▶ **Work instructions**: Here the job is to copy the data exactly and to exclude every image from it.

Top of Record extracts

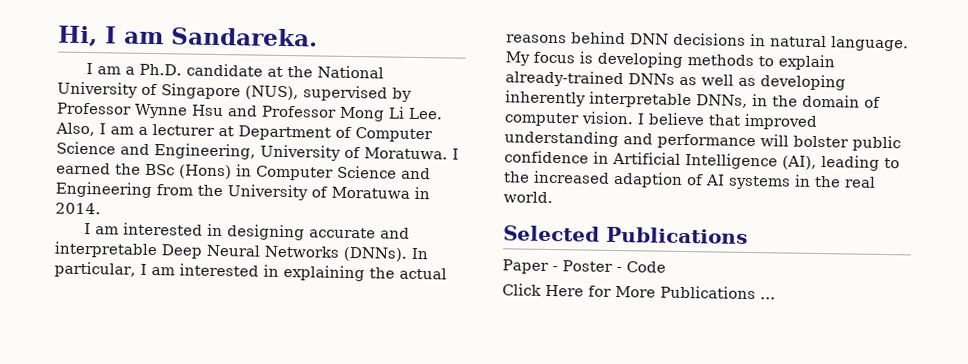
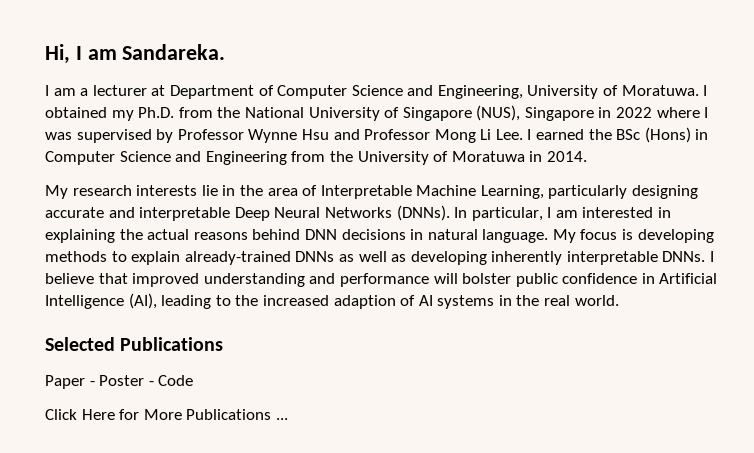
- I am a Ph.D. candidate at the National University of Singapore (NUS), supervised by Professor Wynne Hsu and Professor Mong Li Lee. Also, I am a lecturer at Department of Computer Science and Engineering, University of Moratuwa.
+ I am a lecturer at Department of Computer Science and Engineering, University of Moratuwa.
- I earned the BSc (Hons) in Computer Science and Engineering from the University of Moratuwa in 2014.
+ I obtained my Ph.D. from the National University of Singapore (NUS), Singapore in 2022 where I was supervised by Professor Wynne Hsu and Professor Mong Li Lee. I earned the BSc (Hons) in Computer Science and Engineering from the University of Moratuwa in 2014.
- I am interested in designing accurate and interpretable Deep Neural Networks (DNNs).
+ My research interests lie in the area of Interpretable Machine Learning, particularly designing accurate and interpretable Deep Neural Networks (DNNs).
- My focus is developing methods to explain already-trained DNNs as well as developing inherently interpretable DNNs, in the domain of computer vision.
+ My focus is developing methods to explain already-trained DNNs as well as developing inherently interpretable DNNs.

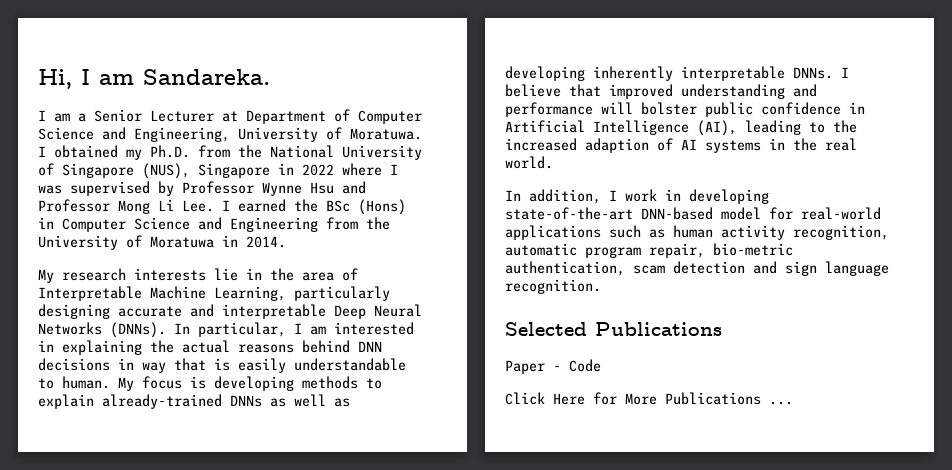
- I am a lecturer at Department of Computer Science and Engineering, University of Moratuwa.
+ I am a Senior Lecturer at Department of Computer Science and Engineering, University of Moratuwa.
- In particular, I am interested in explaining the actual reasons behind DNN decisions in natural language.
+ In particular, I am interested in explaining the actual reasons behind DNN decisions in way that is easily understandable to human.
+ In addition, I work in developing state-of-the-art DNN-based model for real-world applications such as human activity recognition, automatic program repair, bio-metric authentication, scam detection and sign language recognition.
- Paper - Poster - Code
+ Paper - Code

Bottom of Record extracts

▶ **Answer space**:
- I am a Ph.D. candidate at the National University of Singapore (NUS), supervised by Professor Wynne Hsu and Professor Mong Li Lee. Also, I am a lecturer at Department of Computer Science and Engineering, University of Moratuwa.
+ I am a lecturer at Department of Computer Science and Engineering, University of Moratuwa.
- I earned the BSc (Hons) in Computer Science and Engineering from the University of Moratuwa in 2014.
+ I obtained my Ph.D. from the National University of Singapore (NUS), Singapore in 2022 where I was supervised by Professor Wynne Hsu and Professor Mong Li Lee. I earned the BSc (Hons) in Computer Science and Engineering from the University of Moratuwa in 2014.
- I am interested in designing accurate and interpretable Deep Neural Networks (DNNs).
+ My research interests lie in the area of Interpretable Machine Learning, particularly designing accurate and interpretable Deep Neural Networks (DNNs).
- My focus is developing methods to explain already-trained DNNs as well as developing inherently interpretable DNNs, in the domain of computer vision.
+ My focus is developing methods to explain already-trained DNNs as well as developing inherently interpretable DNNs.

- I am a lecturer at Department of Computer Science and Engineering, University of Moratuwa.
+ I am a Senior Lecturer at Department of Computer Science and Engineering, University of Moratuwa.
- In particular, I am interested in explaining the actual reasons behind DNN decisions in natural language.
+ In particular, I am interested in explaining the actual reasons behind DNN decisions in way that is easily understandable to human.
+ In addition, I work in developing state-of-the-art DNN-based model for real-world applications such as human activity recognition, automatic program repair, bio-metric authentication, scam detection and sign language recognition.
- Paper - Poster - Code
+ Paper - Code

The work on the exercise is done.